I've spent the day cleaning out the stuff I've accumulated over the last two-and-a-half years. I was surprised at how many knick knack, old magazines, andother assorted junk I have. it certainly didn't seem like I ever had the free time to use any of it. School has taken up my entire life.



Someone said to me not too long ago that he'd like to bring himself from five years ago into the present to show him why law school is a bad dea. he then asked me if I'd do the same. I smirked. Law school would be the least of his worries.



1998 JAMIE: So I'll have to spend every waking minute doing this--and be hugely in debt?



2003 JAMIE: Yep.



1998 JAMIE: Well, at least I'll have Lenna for support.



2003 JAMIE: Actually, she married someone else and moved to Charleston.



1998 JAMIE: What? But things were going so well!



2003 JAMIE: You'd think that, but you'd be wrong. It wasn't love, kid. She just didn't want to hurt your feelings--until she found a guy she really liked, that is. Then you were inconvenient, and the charade ended.



1998 JAMIE: I guess I don't trust girls anymore, huh?



2003 JAMIE: Son, you don't trust anybody anymore. Everyone describes you as "aloof" and "distant" when they are being kind and "acerbic" when they're not.



1998 JAMIE: Have mercy. Well, how did I wind up in Virginia? I wanted to go to USC law.



2003 JAMIE: Rotten story. You don't want to hear it.



1998 JAMIE: Worse than Lenna?



2003 JAMIE: Indeed. Bureaucratic error, mixed up grades, a graduate assistant who didn't give a rat's behind whether you got the right grade or not. It was fun times.



1998 JAMIE: At least I'm getting a law degree. That promises a great career, doesn't it?



2003 JAMIE. Uphill battle. You spent most of 1999 getting every door of every bank and insurance company in Columbia slammed in your face. Employers weren't too eager to put you on their health insurance. You look too darn young, too.



1998 JAMIE: At least I kept my health.



2003 JAMIE: Actually, you had a detached retina in 2000. You lost a good portion of your vision.



1998 JAMIE: I never saw that coming.



2003 JAMIE: Oooh. Bad pun.



1998 JAMIE: Sorry. I've kept my sense of irony, at least. Well, I suppose I have a home to go back to if things don't pan out, too.



2003 JAMIE: Actually, you don't. You had to sell it.



1998 JAMIE: What do you mean *I* had to sell it.

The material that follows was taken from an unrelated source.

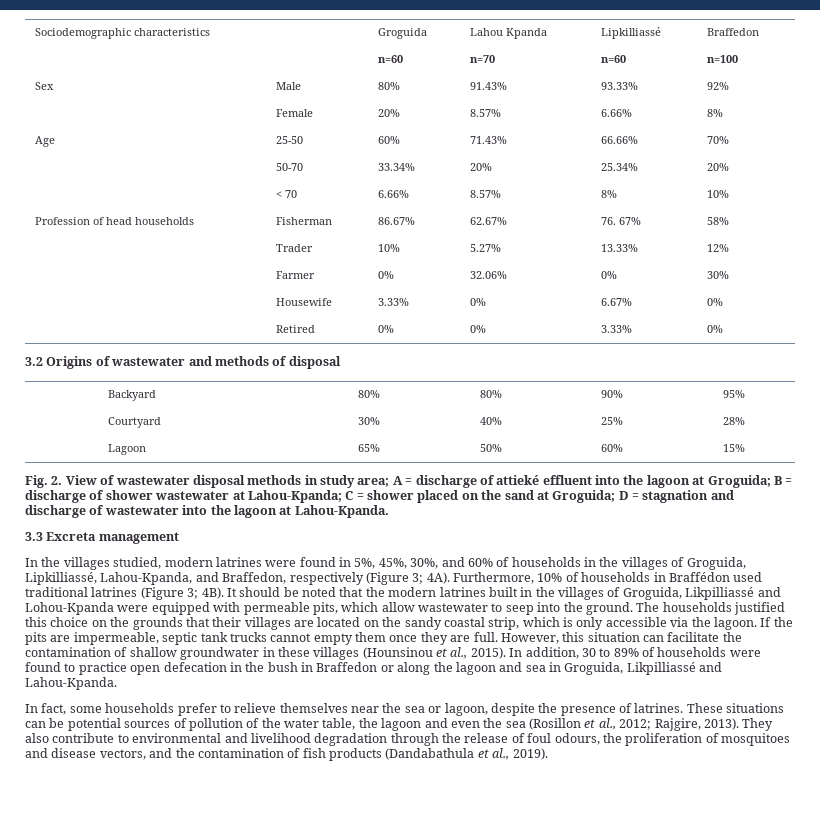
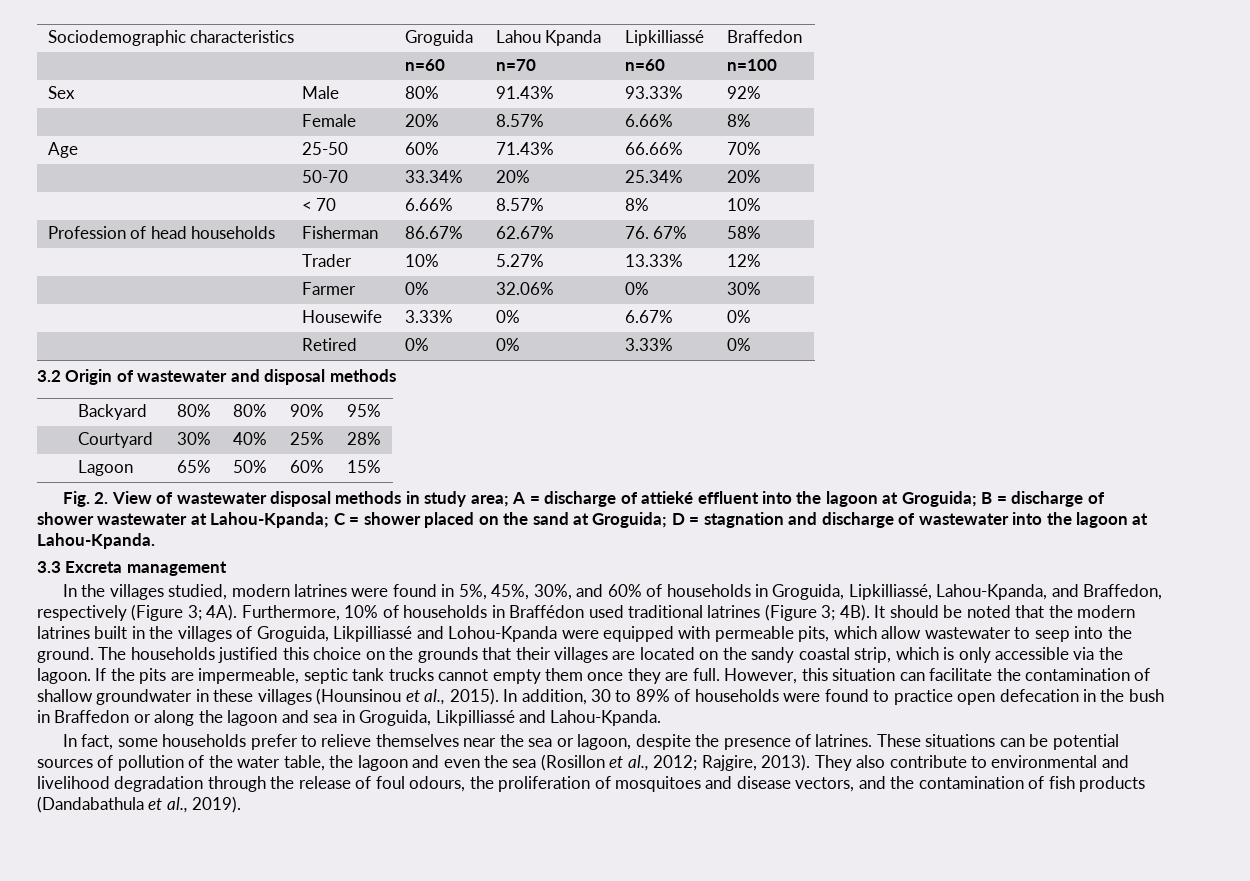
- 3.2 Origins of wastewater and methods of disposal
+ 3.2 Origin of wastewater and disposal methods
- In the villages studied, modern latrines were found in 5%, 45%, 30%, and 60% of households in the villages of Groguida, Lipkilliassé, Lahou-Kpanda, and Braffedon, respectively (Figure 3; 4A).
+ In the villages studied, modern latrines were found in 5%, 45%, 30%, and 60% of households in Groguida, Lipkilliassé, Lahou-Kpanda, and Braffedon, respectively (Figure 3; 4A).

Where's Mother?



2003 JAMIE: Jamie, she's dead. Died last March. Things got...complicated..afterwards. She wasn't entirely honest about her life before she had you. It's best you find out for yourself the truth rather than me spill it here.



1998 JAMIE: Is anything going right for me?



2003 JAMIE: I don't know, but I'm not exactly setting the woods on fire at the moment.



1998 JAMIE: Am I really that far gone?



2003 JAMIE: Yes, I'm afraid you are.



(Seems like a good idea *not* to bring him to the future. Law school won't be the number one thing on his mind, no?)